The key for young professionals is to be prepared to speak intelligently about your company when presented with the opportunity, no matter the setting. The good news is that YPs don’t need to know everything; they simply need to know, in general terms, what they are selling.

Consider the answers to these three questions, and have your responses ready:
What products and services does my company offer?
What are my company’s strengths over our competitors?
What are my company’s specialties?

The ability to effectively communicate these three key points allow YPs to pave the way for the introduction to the appropriate people at their company who do know the answers to all of the specific technical questions.

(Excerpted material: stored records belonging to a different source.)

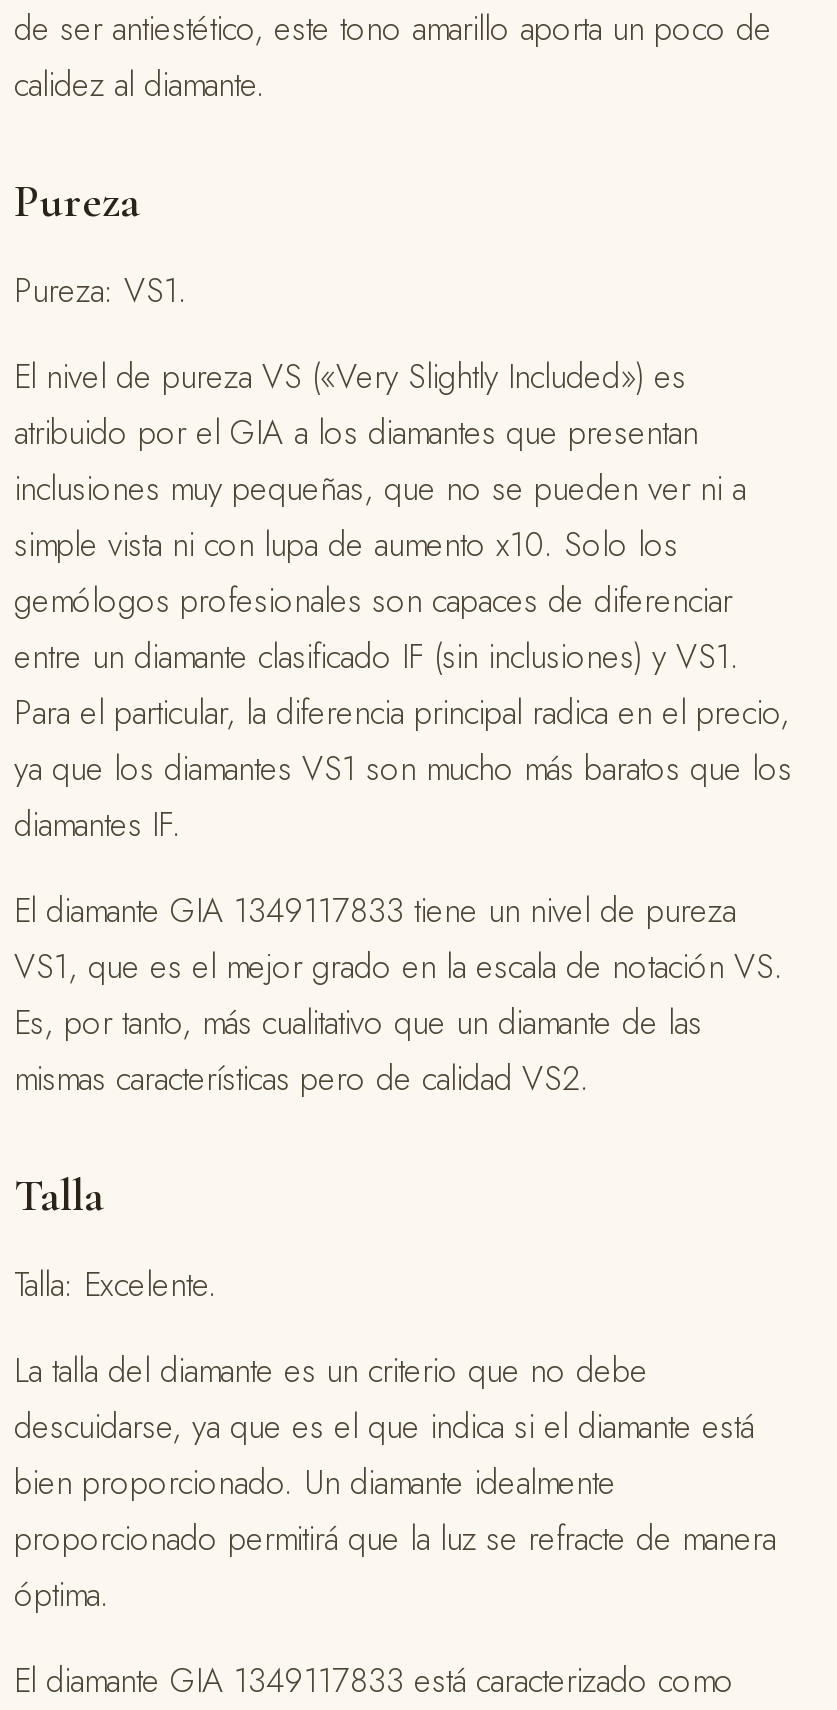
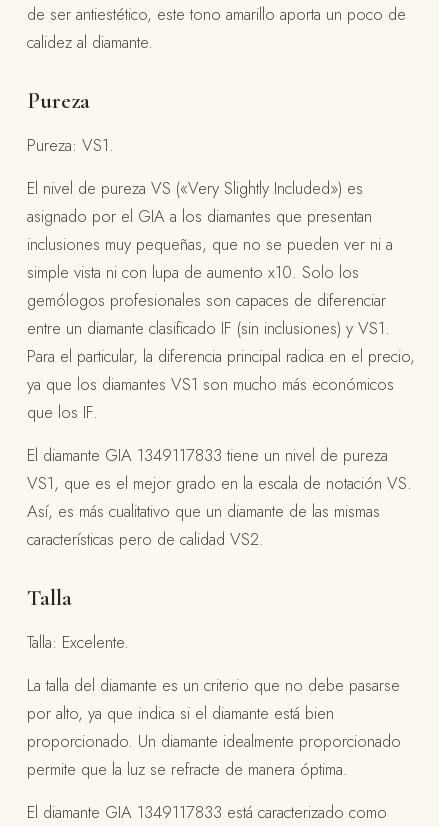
- atribuido por el GIA a los diamantes que presentan
+ asignado por el GIA a los diamantes que presentan

- ya que los diamantes VS1 son mucho más baratos que los
- diamantes IF.
+ ya que los diamantes VS1 son mucho más económicos
+ que los IF.

- Es, por tanto, más cualitativo que un diamante de las
- mismas características pero de calidad VS2.
+ Así, es más cualitativo que un diamante de las mismas
+ características pero de calidad VS2.

- La talla del diamante es un criterio que no debe
- descuidarse, ya que es el que indica si el diamante está
- bien proporcionado. Un diamante idealmente
- proporcionado permitirá que la luz se refracte de manera
- óptima.
+ La talla del diamante es un criterio que no debe pasarse
+ por alto, ya que indica si el diamante está bien
+ proporcionado. Un diamante idealmente proporcionado
+ permite que la luz se refracte de manera óptima.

Meeting other young professionals also allows YPs to build relationships for the future. As YPs progress in their careers, they will have a broader base of connections. However, the critical issue of timing comes into play. It is clear that networking is beneficial in the long run, but in our results-now-based environment, do employers really want their YPs spending precious time cultivating these relationships?

Hopefully, the answer is yes. Your company may even have a policy in place to assist you in your networking endeavors. Seek out your supervisor or mentor for guidance and draw on their networking knowledge; it can provide valuable insight.

… or not to Network
For those of you who chose your profession solely to minimize your exposure to human interaction, we apologize for the following reality check. In order to progress in your career, no matter what your field, you will need to be adept at building relationships and selling your work.

Yes, that even includes tax accountants. However, YPs also should focus on providing a high level of service to the existing clients the company has and building their knowledge base.

Today’s market demands more work, at a higher level, for cheaper rates. Shouldn’t a young professional complete his or her assigned tasks as efficiently as possible? As clients cut corners, companies must become creative on attracting new clients, and maybe, more importantly, maintaining the client base they already have. Young professionals must recognize this, and play an active role in preserving existing client relationships.

Here are a few ways a young professional can help contribute to the bottom line:
Become well-versed in your company’s business structure and product lines, so that you are able to recognize opportunities to cross-sell your products and services.

Keep current on changing and emerging topics in your industry, so that you can be a resource to coworkers.

With everything a young professional faces in today’s challenging business environment, this concept may hold the key to the YP’s future. As a result, let’s modernize Shakespeare’s question: “To network, or not to network: that is now the question.” How will you answer it?